ArangoDB 2.3: Overhauled query optimizer, AQL improvements, new Foxx features - ifcologne
https://www.arangodb.com/2014/11/20/arangodb-2-3

======
sixdimensional
Did you document your research in any more detail (specific examples, attempts
to map SQL to other data models), which lead to AQL? Would be interested in
comparing notes, as I have done research in mapping at least document/directed
graph and key value pairs into "table" like structures, and it is quite doable
(and there are some products which already do it). With features from SQL99
and above, we even have industry standard representations of array data types
as well, for example.

The reason I ask is, I love the idea of ArangoDB's multiple models approach.
Also, I followed JSONiq and 28.io earlier and felt similarly about their FLWOR
based query language. I do understand and respect the power of such an
approach when it comes to other data structures.
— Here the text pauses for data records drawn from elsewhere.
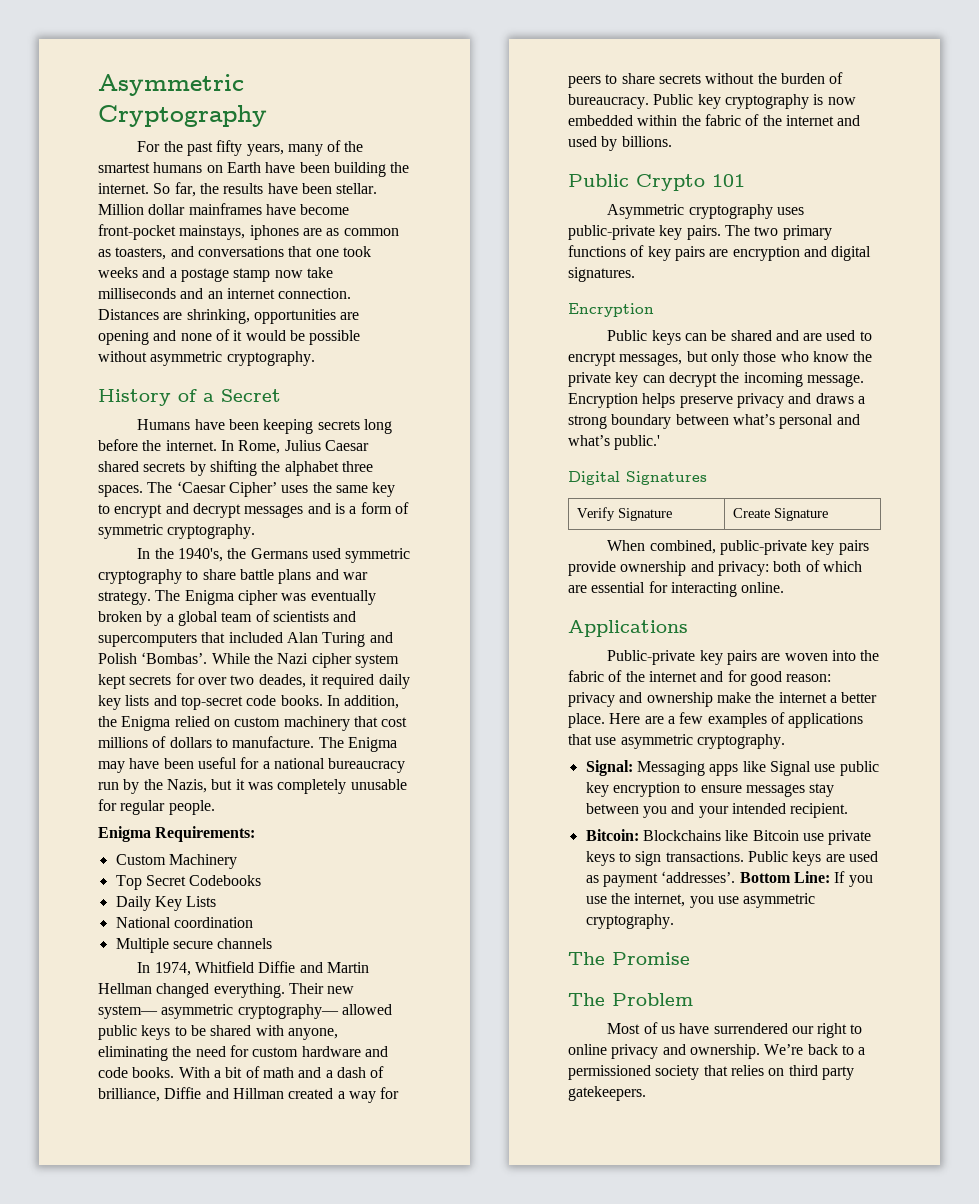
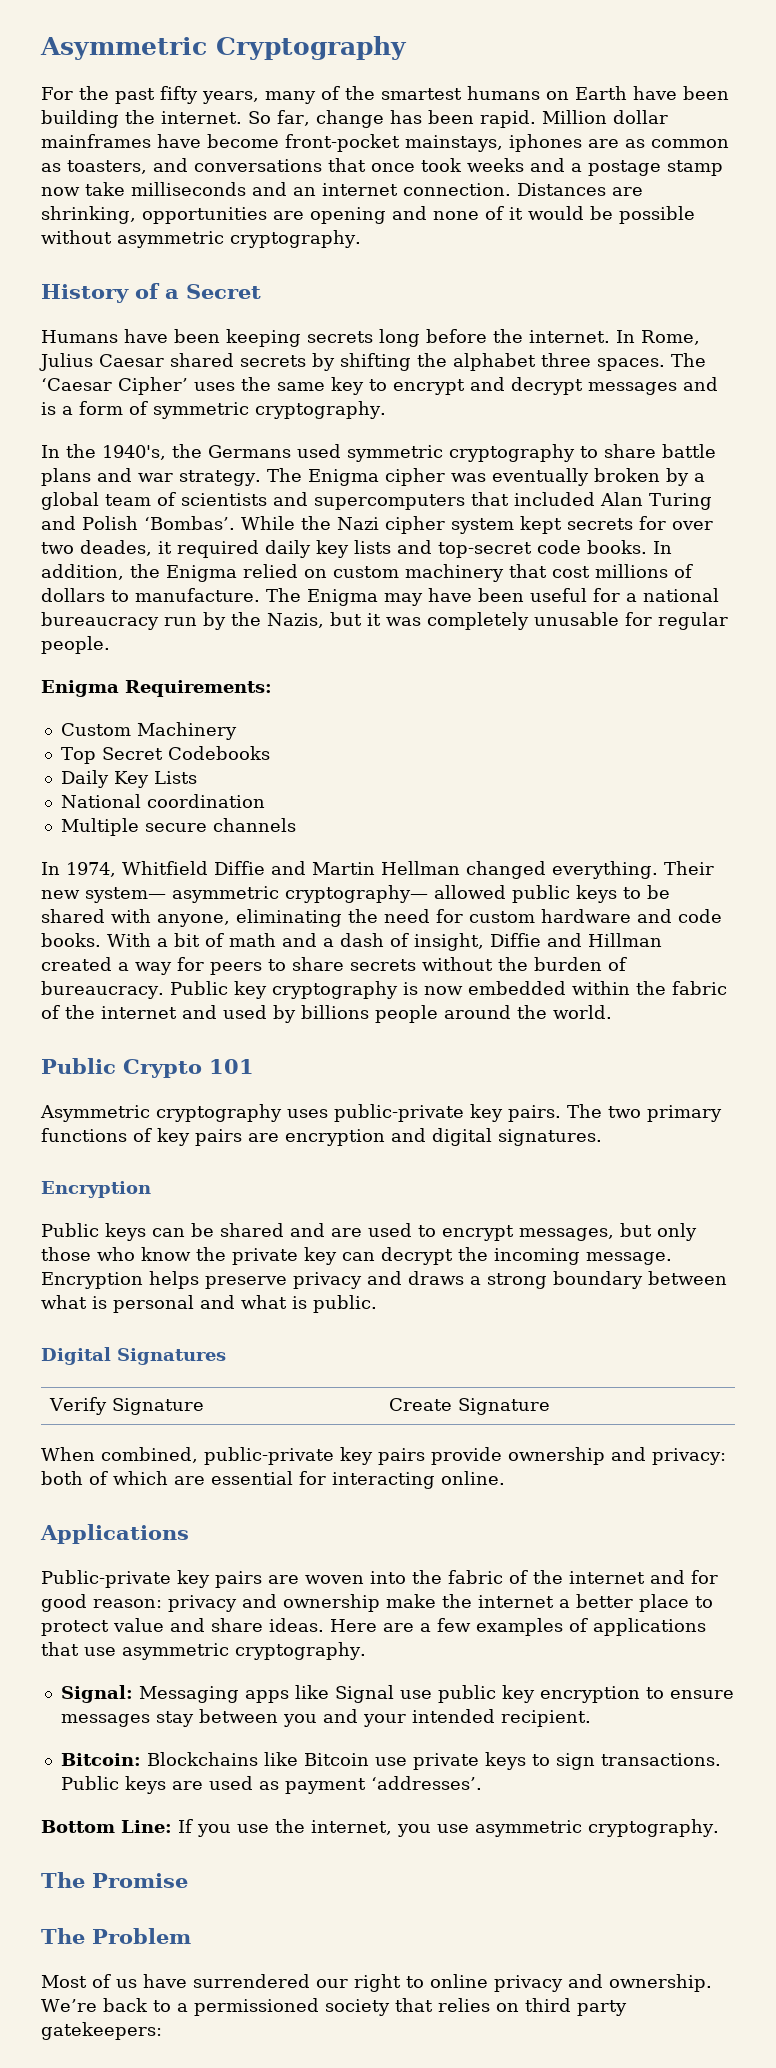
- So far, the results have been stellar.
+ So far, change has been rapid.
- Million dollar mainframes have become front-pocket mainstays, iphones are as common as toasters, and conversations that one took weeks and a postage stamp now take milliseconds and an internet connection.
+ Million dollar mainframes have become front-pocket mainstays, iphones are as common as toasters, and conversations that once took weeks and a postage stamp now take milliseconds and an internet connection.
- With a bit of math and a dash of brilliance, Diffie and Hillman created a way for peers to share secrets without the burden of bureaucracy.
+ With a bit of math and a dash of insight, Diffie and Hillman created a way for peers to share secrets without the burden of bureaucracy.
- Public key cryptography is now embedded within the fabric of the internet and used by billions.
+ Public key cryptography is now embedded within the fabric of the internet and used by billions people around the world.
- Encryption helps preserve privacy and draws a strong boundary between what’s personal and what’s public.'
+ Encryption helps preserve privacy and draws a strong boundary between what is personal and what is public.
- Public-private key pairs are woven into the fabric of the internet and for good reason: privacy and ownership make the internet a better place.
+ Public-private key pairs are woven into the fabric of the internet and for good reason: privacy and ownership make the internet a better place to protect value and share ideas.
- Public keys are used as payment ‘addresses’. Bottom Line: If you use the internet, you use asymmetric cryptography.
+ Public keys are used as payment ‘addresses’.
+ Bottom Line: If you use the internet, you use asymmetric cryptography.
- We’re back to a permissioned society that relies on third party gatekeepers.
+ We’re back to a permissioned society that relies on third party gatekeepers:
That said, I have some first-hand experience with a fairly reasonably sized
user base, and while they have some difficulty understanding SQL, I don't see
them understanding AQL more than SQL, and it seems like most attempts to
replace SQL have somewhat harder road. Also, unfortunately, most tools (BI
tools, data mining tools) do not support alternatives to SQL (yet), making
something like Arango somewhat more limited to the technical set who
understand and can exploit the syntax. Depending on your goals, it can
unnaturally limit the reach to your user base.

Maybe you should link up with the JSONiq team and establish a new standard to
compete with SQL.

That said, ArangeDB is cool - keep up the good work!

------
schmichael
Does anyone know why they chose to make AQL diverge from SQL so much?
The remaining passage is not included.